YOUR INSTRUCTIONS | Could the records below please be retyped exactly, with their pictures left out?

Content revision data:

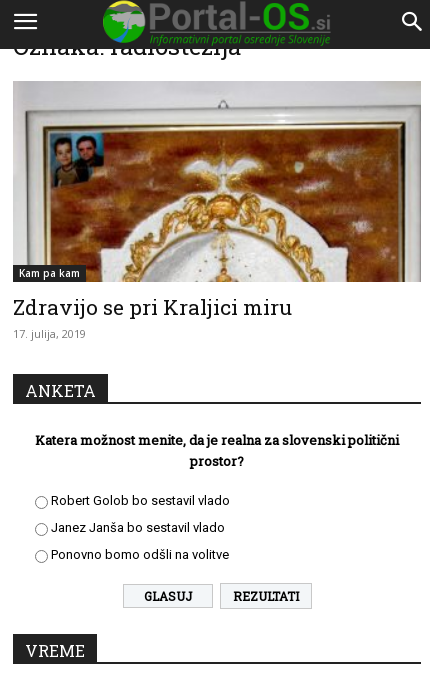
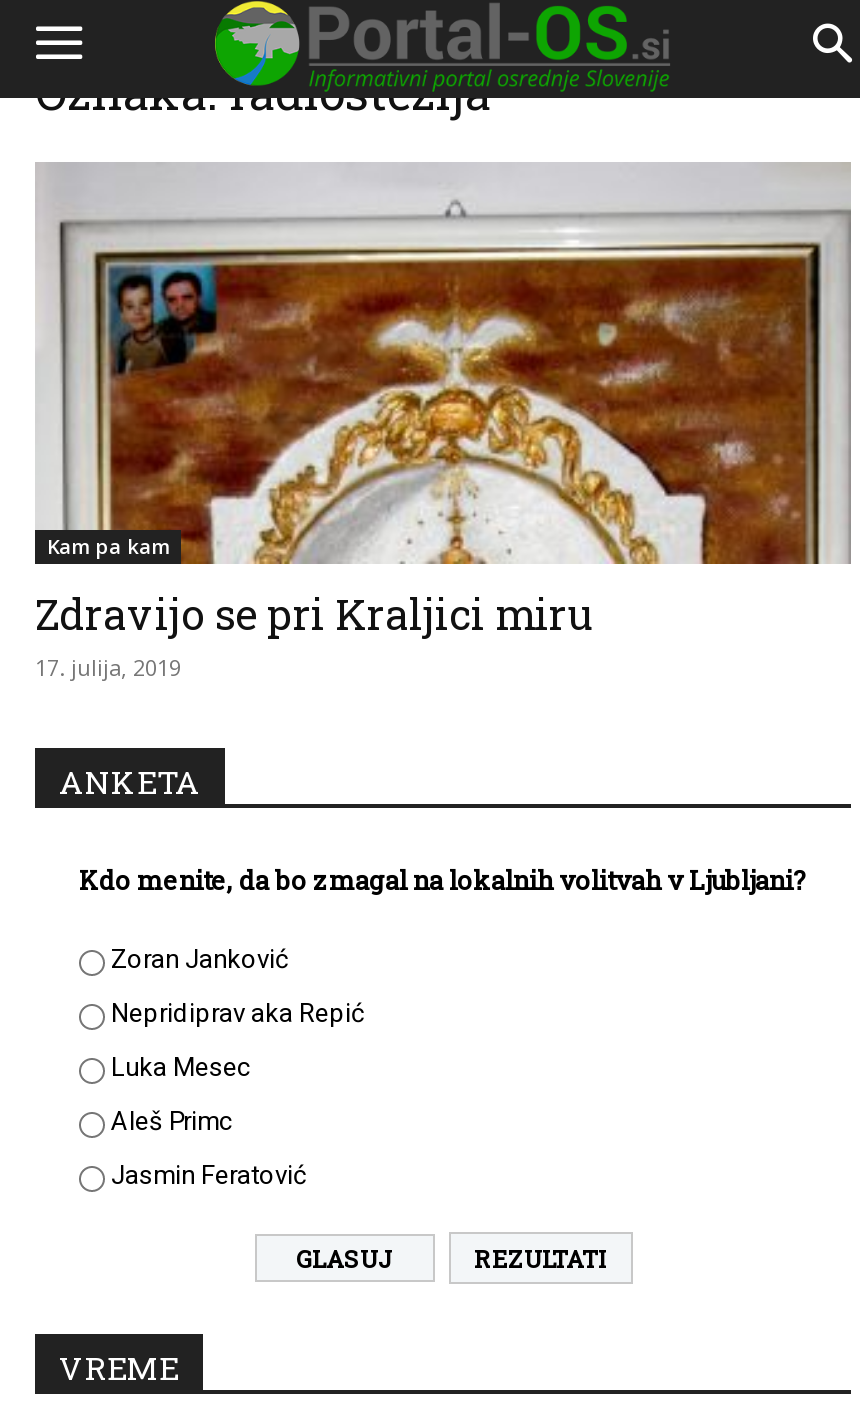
- Katera možnost menite, da je realna za slovenski politični
- prostor?
- Robert Golob bo sestavil vlado
- Janez Janša bo sestavil vlado
- Ponovno bomo odšli na volitve
+ Kdo menite, da bo zmagal na lokalnih volitvah v Ljubljani?
+ Zoran Janković
+ Nepridiprav aka Repić
+ Luka Mesec
+ Aleš Primc
+ Jasmin Feratović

YOUR RESPONSE |
- Katera možnost menite, da je realna za slovenski politični
- prostor?
- Robert Golob bo sestavil vlado
- Janez Janša bo sestavil vlado
- Ponovno bomo odšli na volitve
+ Kdo menite, da bo zmagal na lokalnih volitvah v Ljubljani?
+ Zoran Janković
+ Nepridiprav aka Repić
+ Luka Mesec
+ Aleš Primc
+ Jasmin Feratović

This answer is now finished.